Structured diff data:
• • • • • • •
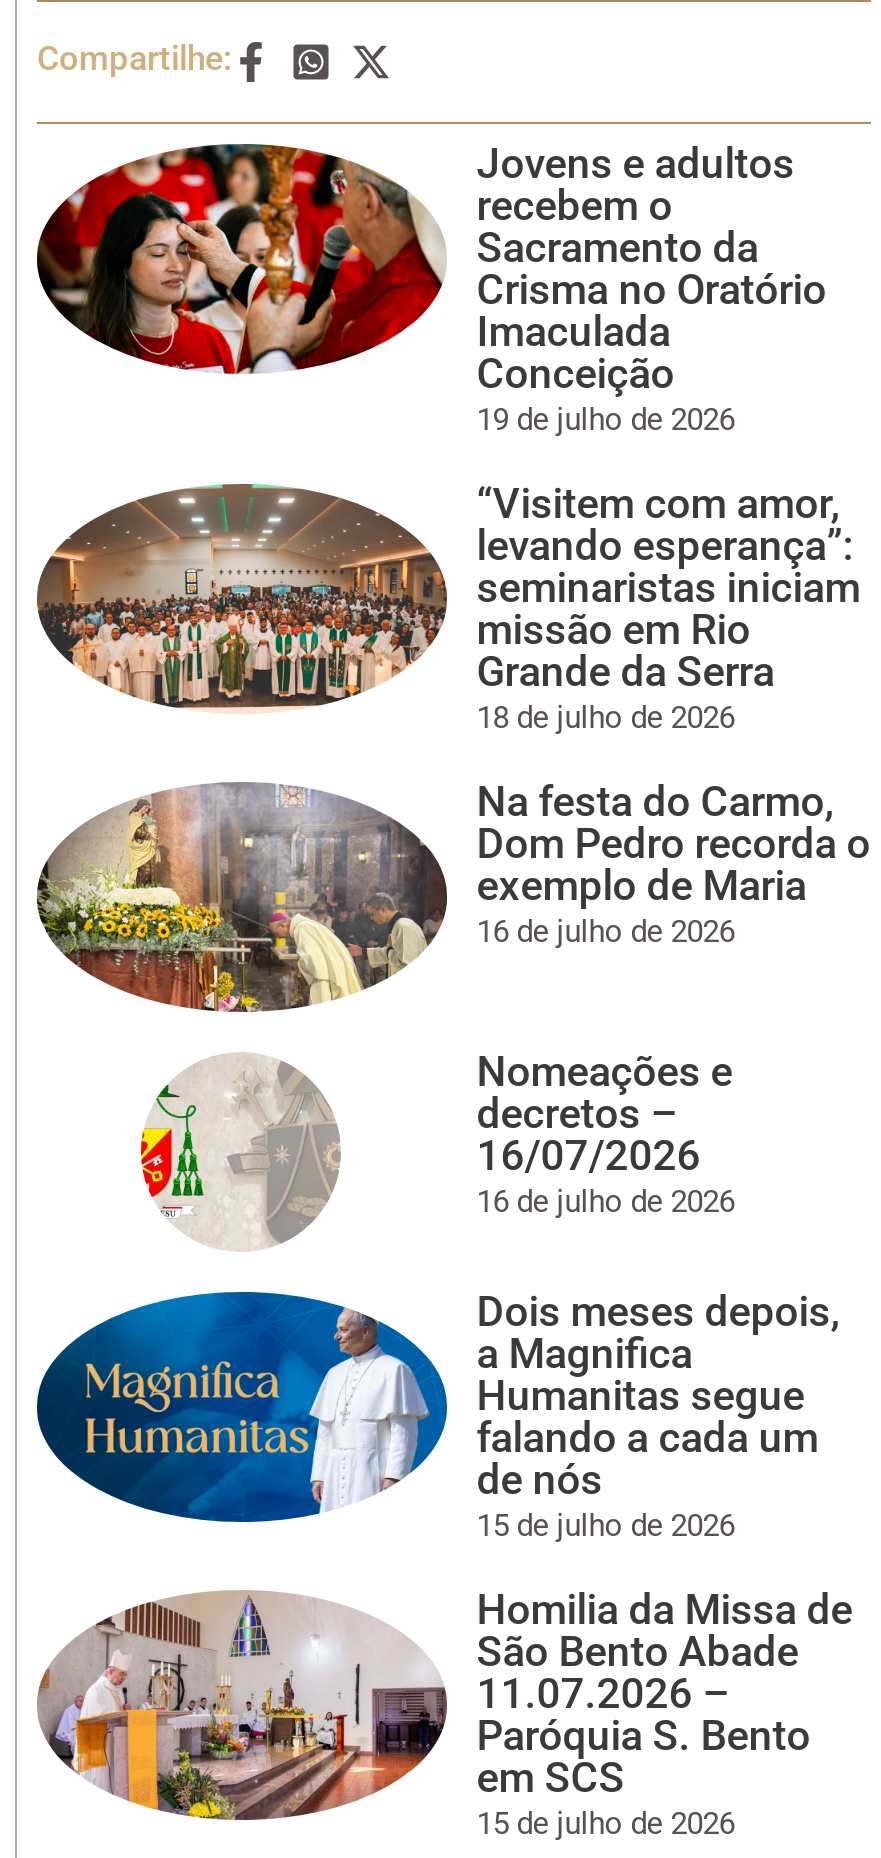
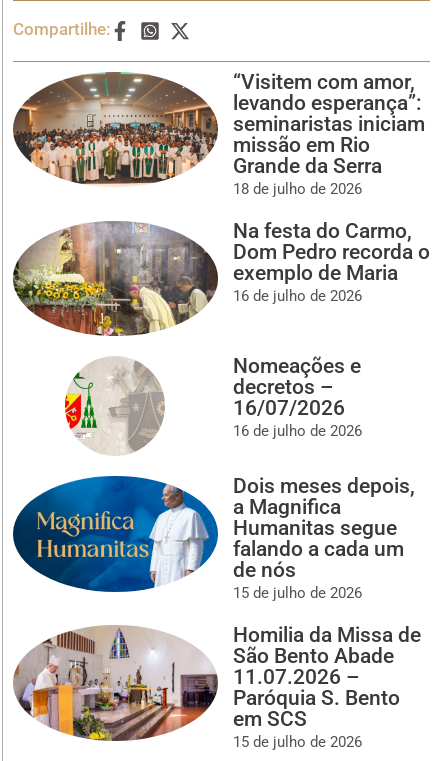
- [image]
- Jovens e adultos
- recebem o
- Sacramento da
- Crisma no Oratório
- Imaculada
- Conceição
- 19 de julho de 2026
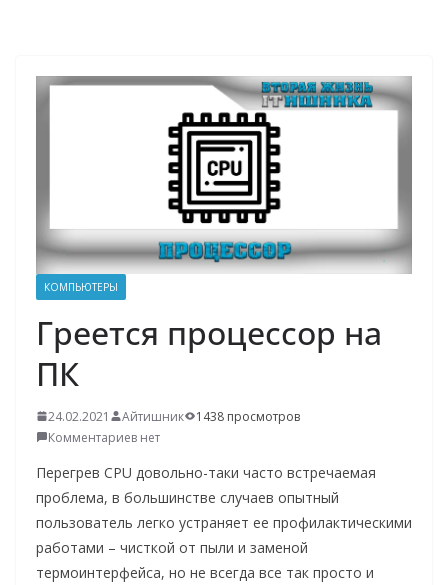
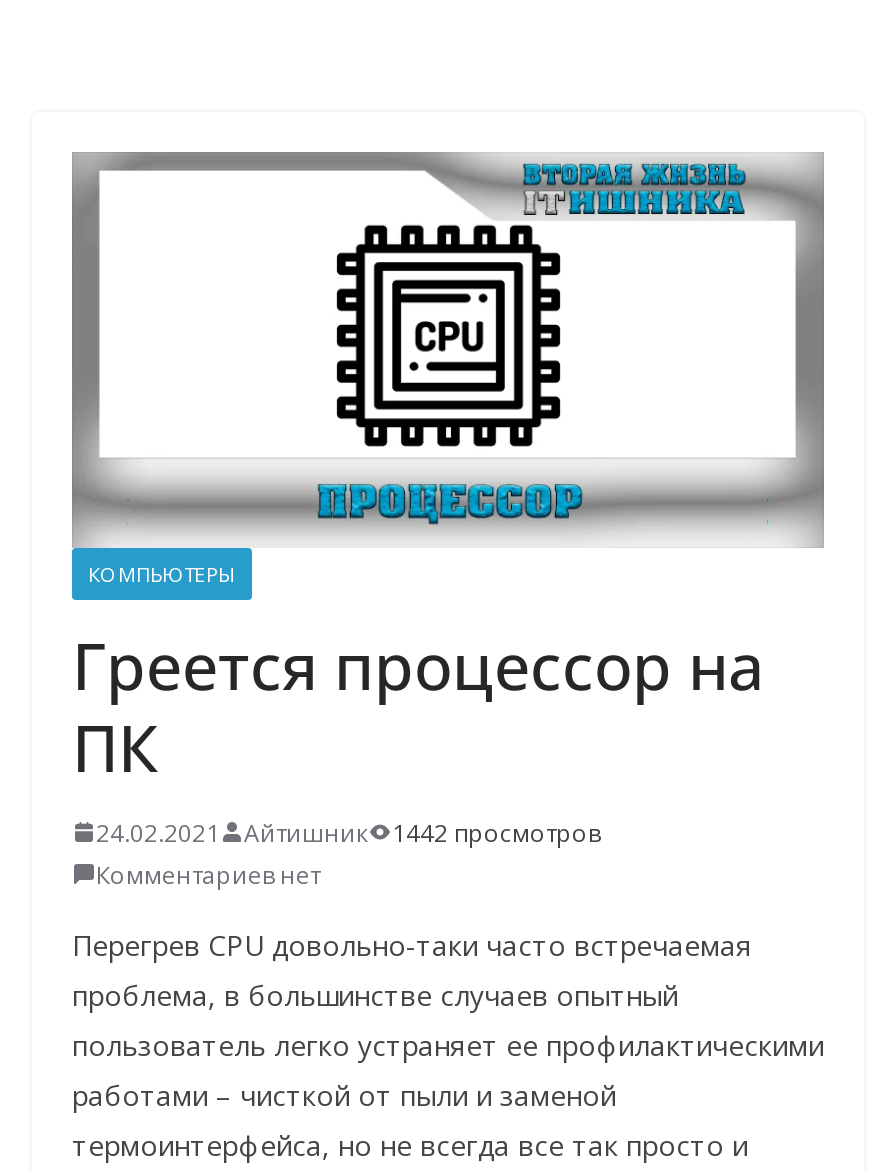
- 24.02.2021 Айтишник 1438 просмотров
+ 24.02.2021 Айтишник 1442 просмотров
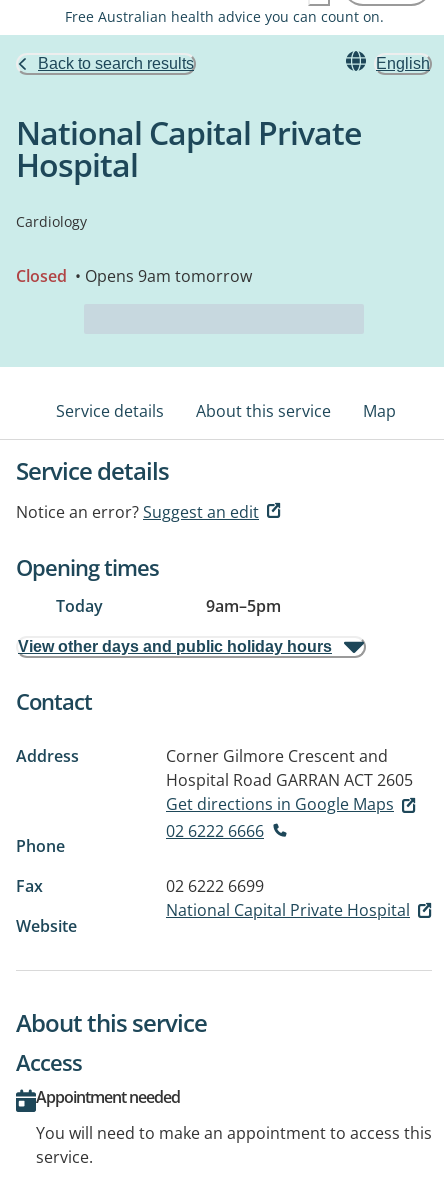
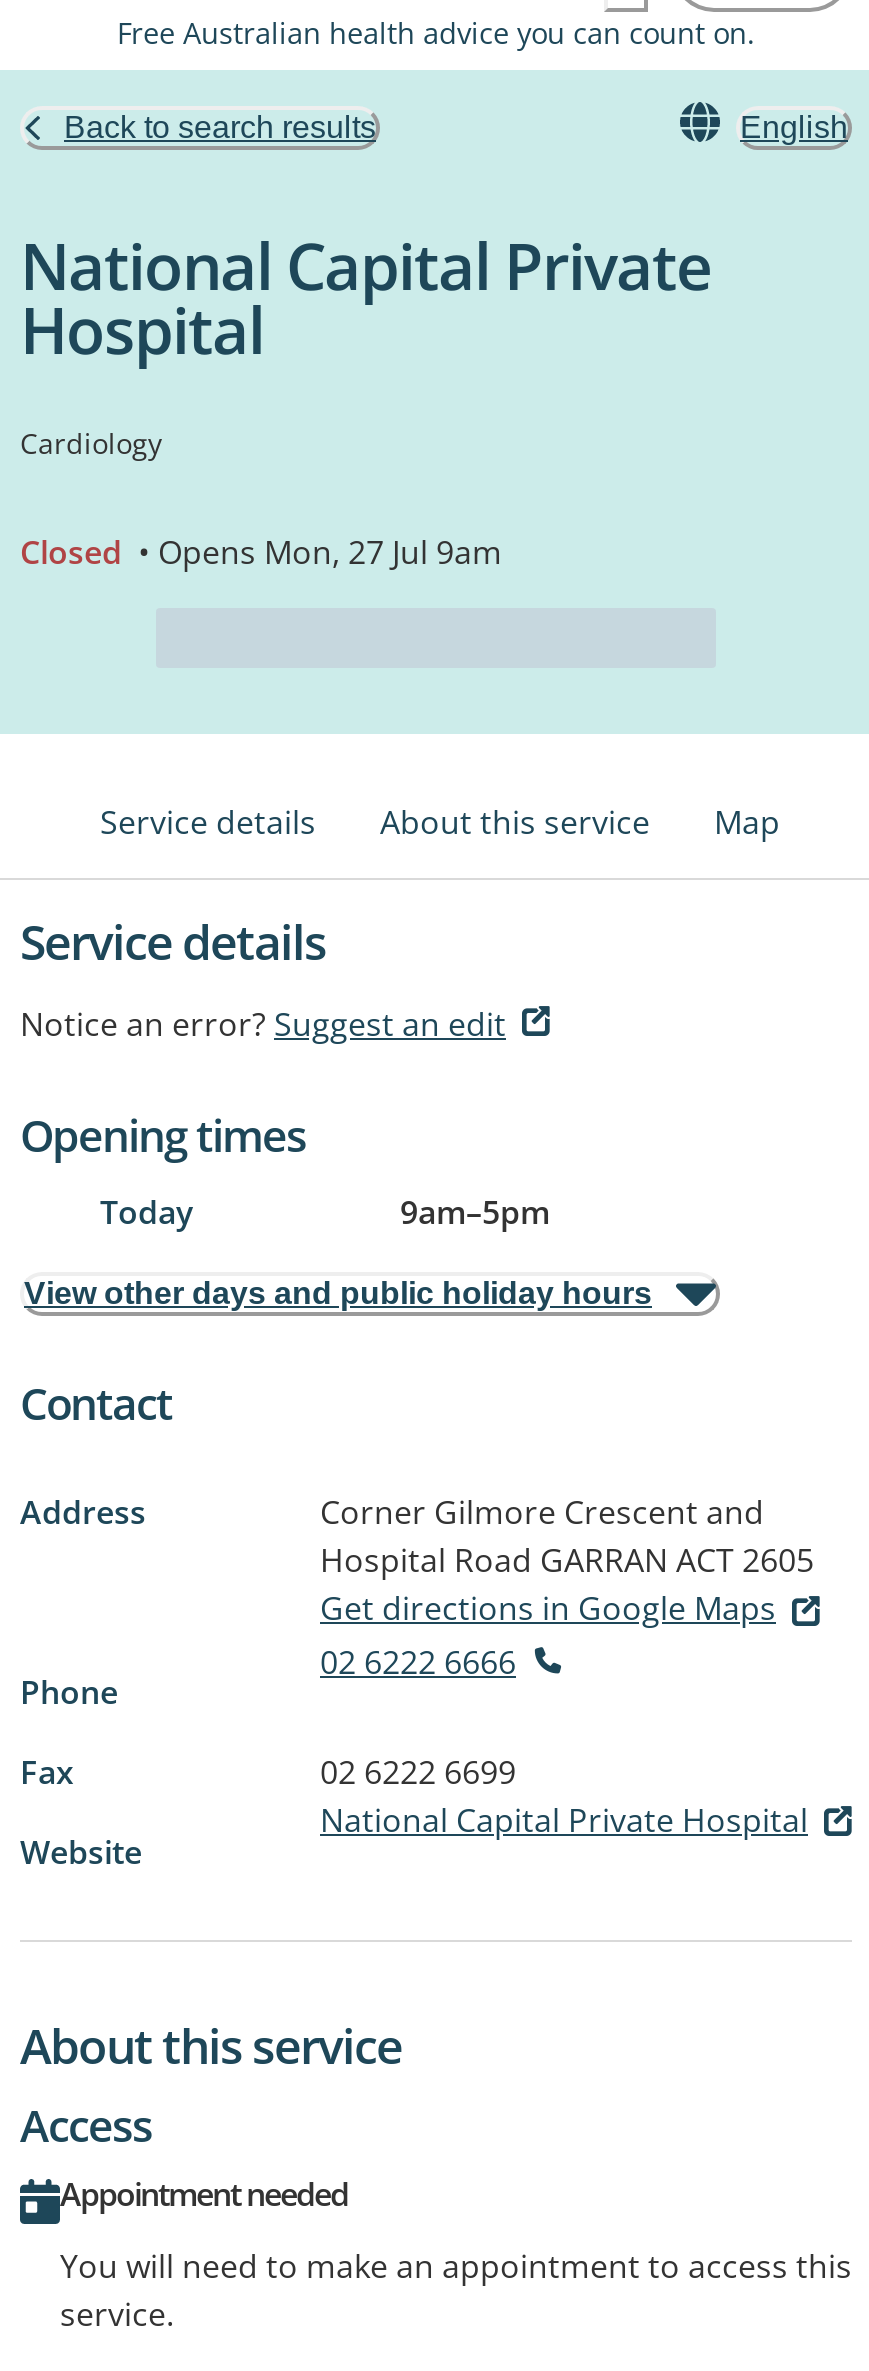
- Closed • Opens 9am tomorrow
+ Closed • Opens Mon, 27 Jul 9am
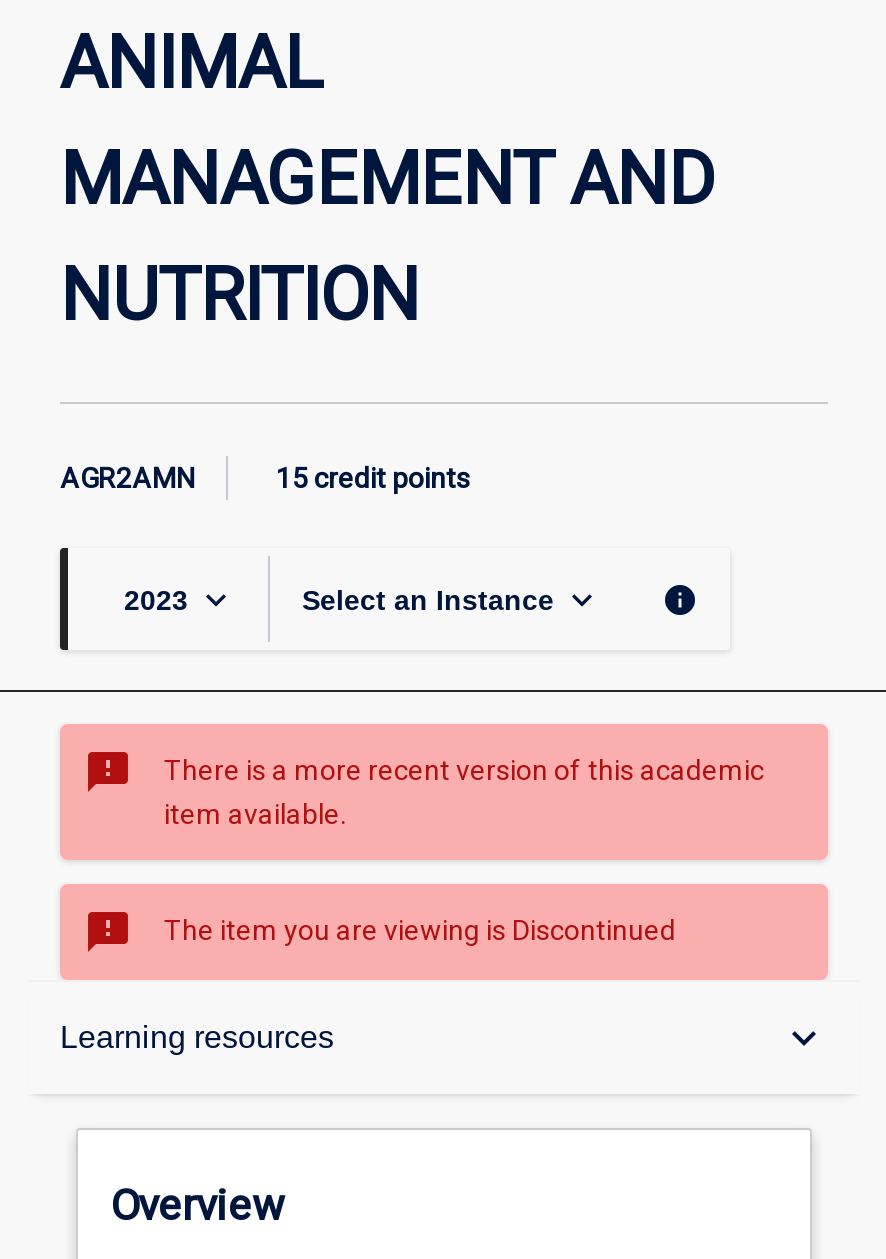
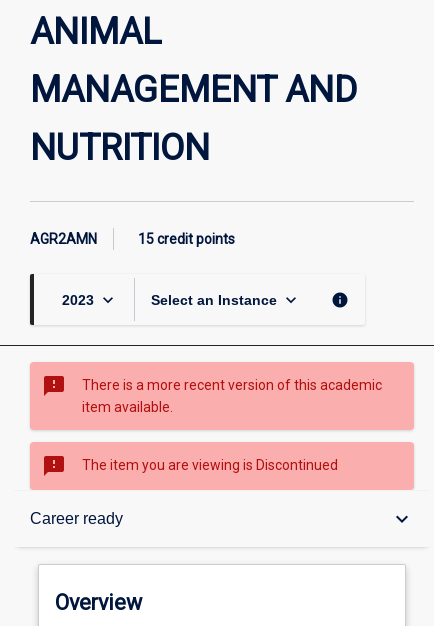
- Learning resources
+ Career ready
• • • • • • •
## The task
Check each line above for the string "Айтишник" and copy those that have it.

## Result of this exercise
- 24.02.2021 Айтишник 1438 просмотров
+ 24.02.2021 Айтишник 1442 просмотров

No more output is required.